## TO DO
Copy every entry exactly.

## SUPPLIED INFORMATION
◇ ◇ ◇ ◇

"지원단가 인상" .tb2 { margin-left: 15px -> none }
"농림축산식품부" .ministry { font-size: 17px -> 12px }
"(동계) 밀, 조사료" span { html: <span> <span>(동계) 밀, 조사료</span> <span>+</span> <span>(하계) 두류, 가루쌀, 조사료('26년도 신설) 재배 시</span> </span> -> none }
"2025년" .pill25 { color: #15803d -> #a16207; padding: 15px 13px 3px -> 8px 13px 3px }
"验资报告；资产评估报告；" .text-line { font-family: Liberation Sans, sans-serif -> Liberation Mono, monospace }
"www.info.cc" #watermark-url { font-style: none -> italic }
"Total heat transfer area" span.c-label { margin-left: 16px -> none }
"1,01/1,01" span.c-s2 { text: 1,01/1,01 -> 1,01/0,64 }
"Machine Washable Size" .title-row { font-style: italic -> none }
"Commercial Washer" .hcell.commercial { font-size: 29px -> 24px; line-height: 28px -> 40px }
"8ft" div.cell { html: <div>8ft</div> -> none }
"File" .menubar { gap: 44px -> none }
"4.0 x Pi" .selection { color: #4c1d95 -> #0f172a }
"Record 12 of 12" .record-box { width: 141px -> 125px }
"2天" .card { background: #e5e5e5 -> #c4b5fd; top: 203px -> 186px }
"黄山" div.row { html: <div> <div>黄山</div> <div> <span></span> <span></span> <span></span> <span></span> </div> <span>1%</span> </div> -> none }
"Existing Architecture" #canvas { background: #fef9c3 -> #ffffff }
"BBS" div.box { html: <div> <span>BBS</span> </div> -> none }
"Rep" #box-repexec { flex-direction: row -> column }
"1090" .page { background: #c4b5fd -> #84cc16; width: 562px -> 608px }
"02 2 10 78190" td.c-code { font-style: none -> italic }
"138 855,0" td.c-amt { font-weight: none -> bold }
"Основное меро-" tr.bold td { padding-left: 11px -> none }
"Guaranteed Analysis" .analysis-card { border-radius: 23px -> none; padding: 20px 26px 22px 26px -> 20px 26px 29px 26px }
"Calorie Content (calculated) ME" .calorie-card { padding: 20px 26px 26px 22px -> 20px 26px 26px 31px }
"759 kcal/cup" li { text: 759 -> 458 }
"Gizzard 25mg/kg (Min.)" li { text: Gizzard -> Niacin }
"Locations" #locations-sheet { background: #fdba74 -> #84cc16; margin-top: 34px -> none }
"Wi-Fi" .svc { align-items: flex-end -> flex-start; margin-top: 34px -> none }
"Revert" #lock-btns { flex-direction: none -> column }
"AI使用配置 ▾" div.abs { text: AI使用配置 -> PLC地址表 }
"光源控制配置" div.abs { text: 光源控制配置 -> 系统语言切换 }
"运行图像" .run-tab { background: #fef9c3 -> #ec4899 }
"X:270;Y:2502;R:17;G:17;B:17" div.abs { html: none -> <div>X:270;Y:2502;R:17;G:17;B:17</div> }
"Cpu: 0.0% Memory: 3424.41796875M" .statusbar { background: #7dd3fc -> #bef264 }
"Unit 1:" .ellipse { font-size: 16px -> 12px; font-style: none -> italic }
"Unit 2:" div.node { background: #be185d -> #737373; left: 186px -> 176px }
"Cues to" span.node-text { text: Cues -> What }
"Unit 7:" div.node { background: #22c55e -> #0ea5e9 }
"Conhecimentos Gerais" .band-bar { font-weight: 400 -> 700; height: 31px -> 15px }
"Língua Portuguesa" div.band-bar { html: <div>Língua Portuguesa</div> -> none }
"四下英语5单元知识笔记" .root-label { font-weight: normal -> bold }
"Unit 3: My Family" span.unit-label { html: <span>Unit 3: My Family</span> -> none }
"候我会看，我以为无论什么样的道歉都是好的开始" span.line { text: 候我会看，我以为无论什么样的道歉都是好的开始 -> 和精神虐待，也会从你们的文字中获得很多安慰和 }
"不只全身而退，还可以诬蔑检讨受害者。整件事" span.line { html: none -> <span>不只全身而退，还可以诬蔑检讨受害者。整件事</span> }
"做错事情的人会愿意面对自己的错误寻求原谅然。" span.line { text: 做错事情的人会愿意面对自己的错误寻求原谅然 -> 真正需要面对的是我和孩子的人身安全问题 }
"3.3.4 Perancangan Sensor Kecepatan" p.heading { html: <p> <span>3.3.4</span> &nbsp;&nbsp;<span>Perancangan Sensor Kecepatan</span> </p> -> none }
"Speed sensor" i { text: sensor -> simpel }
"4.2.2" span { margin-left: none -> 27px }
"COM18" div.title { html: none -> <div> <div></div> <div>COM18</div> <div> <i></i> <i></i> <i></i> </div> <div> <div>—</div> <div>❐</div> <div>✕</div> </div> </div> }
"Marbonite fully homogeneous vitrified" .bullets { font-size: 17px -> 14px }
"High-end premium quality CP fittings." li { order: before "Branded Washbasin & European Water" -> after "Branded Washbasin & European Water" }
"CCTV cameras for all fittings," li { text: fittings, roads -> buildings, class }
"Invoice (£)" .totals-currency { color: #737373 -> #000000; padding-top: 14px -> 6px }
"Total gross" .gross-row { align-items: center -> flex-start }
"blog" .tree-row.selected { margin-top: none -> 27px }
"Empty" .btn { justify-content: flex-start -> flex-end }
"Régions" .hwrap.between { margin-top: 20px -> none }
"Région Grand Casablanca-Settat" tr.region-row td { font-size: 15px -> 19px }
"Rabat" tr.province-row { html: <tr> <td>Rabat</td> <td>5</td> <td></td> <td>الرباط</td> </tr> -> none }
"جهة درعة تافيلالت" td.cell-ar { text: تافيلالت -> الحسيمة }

◇ ◇ ◇ ◇

## TASK SOLUTION
"지원단가 인상" .tb2 { margin-left: 15px -> none }
"농림축산식품부" .ministry { font-size: 17px -> 12px }
"(동계) 밀, 조사료" span { html: <span> <span>(동계) 밀, 조사료</span> <span>+</span> <span>(하계) 두류, 가루쌀, 조사료('26년도 신설) 재배 시</span> </span> -> none }
"2025년" .pill25 { color: #15803d -> #a16207; padding: 15px 13px 3px -> 8px 13px 3px }
"验资报告；资产评估报告；" .text-line { font-family: Liberation Sans, sans-serif -> Liberation Mono, monospace }
"www.info.cc" #watermark-url { font-style: none -> italic }
"Total heat transfer area" span.c-label { margin-left: 16px -> none }
"1,01/1,01" span.c-s2 { text: 1,01/1,01 -> 1,01/0,64 }
"Machine Washable Size" .title-row { font-style: italic -> none }
"Commercial Washer" .hcell.commercial { font-size: 29px -> 24px; line-height: 28px -> 40px }
"8ft" div.cell { html: <div>8ft</div> -> none }
"File" .menubar { gap: 44px -> none }
"4.0 x Pi" .selection { color: #4c1d95 -> #0f172a }
"Record 12 of 12" .record-box { width: 141px -> 125px }
"2天" .card { background: #e5e5e5 -> #c4b5fd; top: 203px -> 186px }
"黄山" div.row { html: <div> <div>黄山</div> <div> <span></span> <span></span> <span></span> <span></span> </div> <span>1%</span> </div> -> none }
"Existing Architecture" #canvas { background: #fef9c3 -> #ffffff }
"BBS" div.box { html: <div> <span>BBS</span> </div> -> none }
"Rep" #box-repexec { flex-direction: row -> column }
"1090" .page { background: #c4b5fd -> #84cc16; width: 562px -> 608px }
"02 2 10 78190" td.c-code { font-style: none -> italic }
"138 855,0" td.c-amt { font-weight: none -> bold }
"Основное меро-" tr.bold td { padding-left: 11px -> none }
"Guaranteed Analysis" .analysis-card { border-radius: 23px -> none; padding: 20px 26px 22px 26px -> 20px 26px 29px 26px }
"Calorie Content (calculated) ME" .calorie-card { padding: 20px 26px 26px 22px -> 20px 26px 26px 31px }
"759 kcal/cup" li { text: 759 -> 458 }
"Gizzard 25mg/kg (Min.)" li { text: Gizzard -> Niacin }
"Locations" #locations-sheet { background: #fdba74 -> #84cc16; margin-top: 34px -> none }
"Wi-Fi" .svc { align-items: flex-end -> flex-start; margin-top: 34px -> none }
"Revert" #lock-btns { flex-direction: none -> column }
"AI使用配置 ▾" div.abs { text: AI使用配置 -> PLC地址表 }
"光源控制配置" div.abs { text: 光源控制配置 -> 系统语言切换 }
"运行图像" .run-tab { background: #fef9c3 -> #ec4899 }
"X:270;Y:2502;R:17;G:17;B:17" div.abs { html: none -> <div>X:270;Y:2502;R:17;G:17;B:17</div> }
"Cpu: 0.0% Memory: 3424.41796875M" .statusbar { background: #7dd3fc -> #bef264 }
"Unit 1:" .ellipse { font-size: 16px -> 12px; font-style: none -> italic }
"Unit 2:" div.node { background: #be185d -> #737373; left: 186px -> 176px }
"Cues to" span.node-text { text: Cues -> What }
"Unit 7:" div.node { background: #22c55e -> #0ea5e9 }
"Conhecimentos Gerais" .band-bar { font-weight: 400 -> 700; height: 31px -> 15px }
"Língua Portuguesa" div.band-bar { html: <div>Língua Portuguesa</div> -> none }
"四下英语5单元知识笔记" .root-label { font-weight: normal -> bold }
"Unit 3: My Family" span.unit-label { html: <span>Unit 3: My Family</span> -> none }
"候我会看，我以为无论什么样的道歉都是好的开始" span.line { text: 候我会看，我以为无论什么样的道歉都是好的开始 -> 和精神虐待，也会从你们的文字中获得很多安慰和 }
"不只全身而退，还可以诬蔑检讨受害者。整件事" span.line { html: none -> <span>不只全身而退，还可以诬蔑检讨受害者。整件事</span> }
"做错事情的人会愿意面对自己的错误寻求原谅然。" span.line { text: 做错事情的人会愿意面对自己的错误寻求原谅然 -> 真正需要面对的是我和孩子的人身安全问题 }
"3.3.4 Perancangan Sensor Kecepatan" p.heading { html: <p> <span>3.3.4</span> &nbsp;&nbsp;<span>Perancangan Sensor Kecepatan</span> </p> -> none }
"Speed sensor" i { text: sensor -> simpel }
"4.2.2" span { margin-left: none -> 27px }
"COM18" div.title { html: none -> <div> <div></div> <div>COM18</div> <div> <i></i> <i></i> <i></i> </div> <div> <div>—</div> <div>❐</div> <div>✕</div> </div> </div> }
"Marbonite fully homogeneous vitrified" .bullets { font-size: 17px -> 14px }
"High-end premium quality CP fittings." li { order: before "Branded Washbasin & European Water" -> after "Branded Washbasin & European Water" }
"CCTV cameras for all fittings," li { text: fittings, roads -> buildings, class }
"Invoice (£)" .totals-currency { color: #737373 -> #000000; padding-top: 14px -> 6px }
"Total gross" .gross-row { align-items: center -> flex-start }
"blog" .tree-row.selected { margin-top: none -> 27px }
"Empty" .btn { justify-content: flex-start -> flex-end }
"Régions" .hwrap.between { margin-top: 20px -> none }
"Région Grand Casablanca-Settat" tr.region-row td { font-size: 15px -> 19px }
"Rabat" tr.province-row { html: <tr> <td>Rabat</td> <td>5</td> <td></td> <td>الرباط</td> </tr> -> none }
"جهة درعة تافيلالت" td.cell-ar { text: تافيلالت -> الحسيمة }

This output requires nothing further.